Dopiero gdy konsumenci zaczęli na dobre z nich korzystać, okazało się, że kolejne dotyczące tego przepowiednie analityków można włożyć między bajki.
Oczywiście zapewne znajdą się tacy, dla których tablet wystarczy jako jedyny (z reguły obok smartfona) łącznik ze światem, oczywiście za pośrednictwem internetu. Jednak dla większości będzie on służył do zupełnie innych czynności. To dla stacjonarnego komputera czy laptopa pozostanie zarezerwowane pisanie większych dokumentów – nawet tablet z dołączoną klawiaturą nie będzie dość wygodny.

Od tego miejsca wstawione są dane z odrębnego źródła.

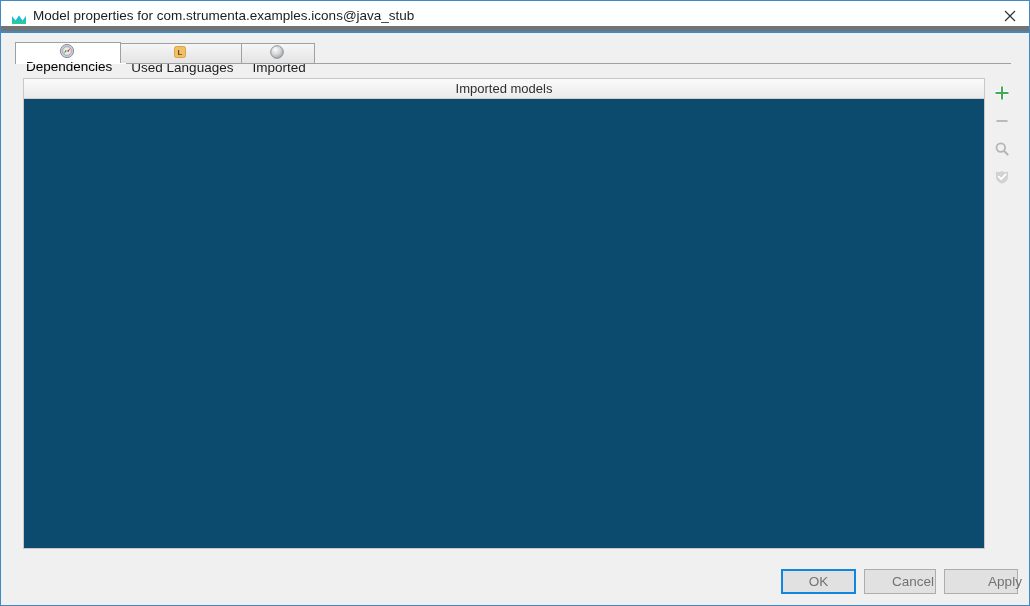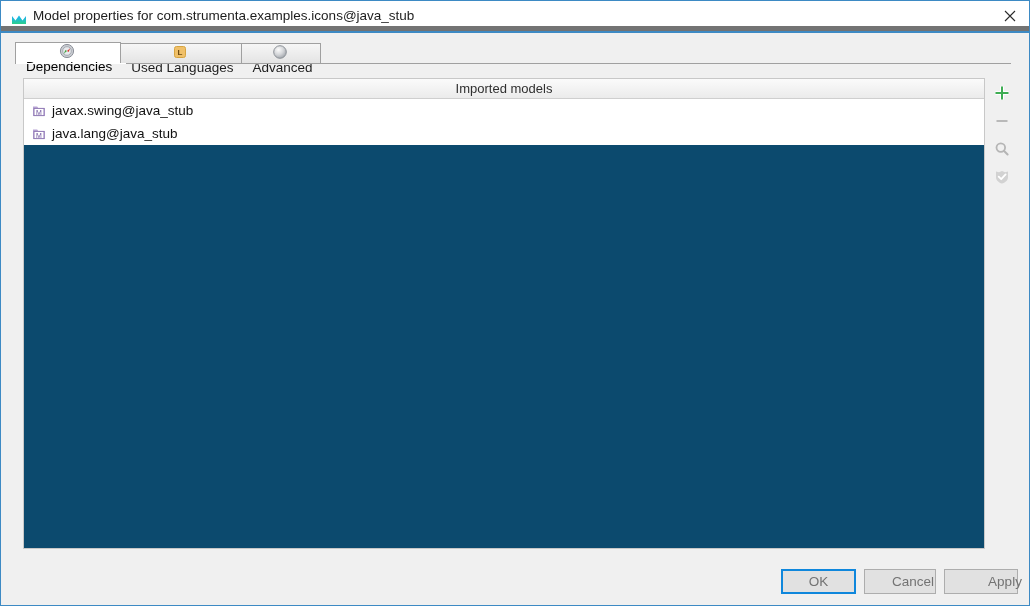"Advanced" span.tab-label { text: Advanced -> Imported }
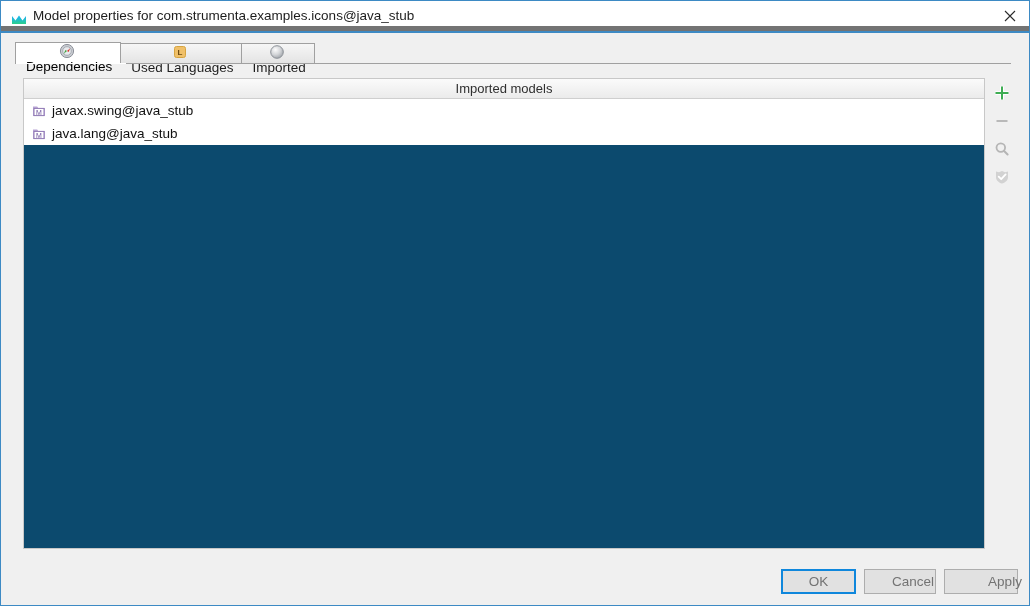"javax.swing@java_stub" div { html: <div> <div> <span> <svg> <path></path> <rect></rect> <text>M</text> </svg> </span> <span>javax.swing@java_stub</span> </div> <div> <span> <svg> <path></path> <rect></rect> <text>M</text> </svg> </span> <span>java.lang@java_stub</span> </div> </div> -> none }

Jednak tablety mimo wszystko rewolucjonizują podejście. Wystarczy wymienić cyfrowe wersje gazet – do ich czytania są doskonałe. Podobnie do e-booków – mogą być świetnym zamiennikiem standardowych czytników. W tym przypadku tablety przegrywają jednak choć długością pracy na jednym ładowaniu baterii – czytniki są jak dotąd pod tym względem bezkonkurencyjne.
Tablety mają też ogromne plusy choćby w podróży czy jako zamiennik samochodowej nawigacji. Rośnie także grupa zwolenników robienia za ich pośrednictwem zakupów – można się do tego zabrać w dowolnym momencie nawet w pociągu czy autobusie, kiedy to zazwyczaj w końcu jest na to czas. W Polsce rynek nie jest jeszcze ogromny, ale w USA czy także w południowej Europie zwolenników mobilnych zakupów przybywa rekordowo szybko.
Prognozy dotyczące polskiego rynku także dla ich producentów są pozytywne, co dodatkowo cieszy krajowe firmy. Marki Prestigio czy Goclever mają już na rynku silną pozycję – z globalnymi potentatami wygrywają zazwyczaj po prostu bardziej przystępnymi cenami.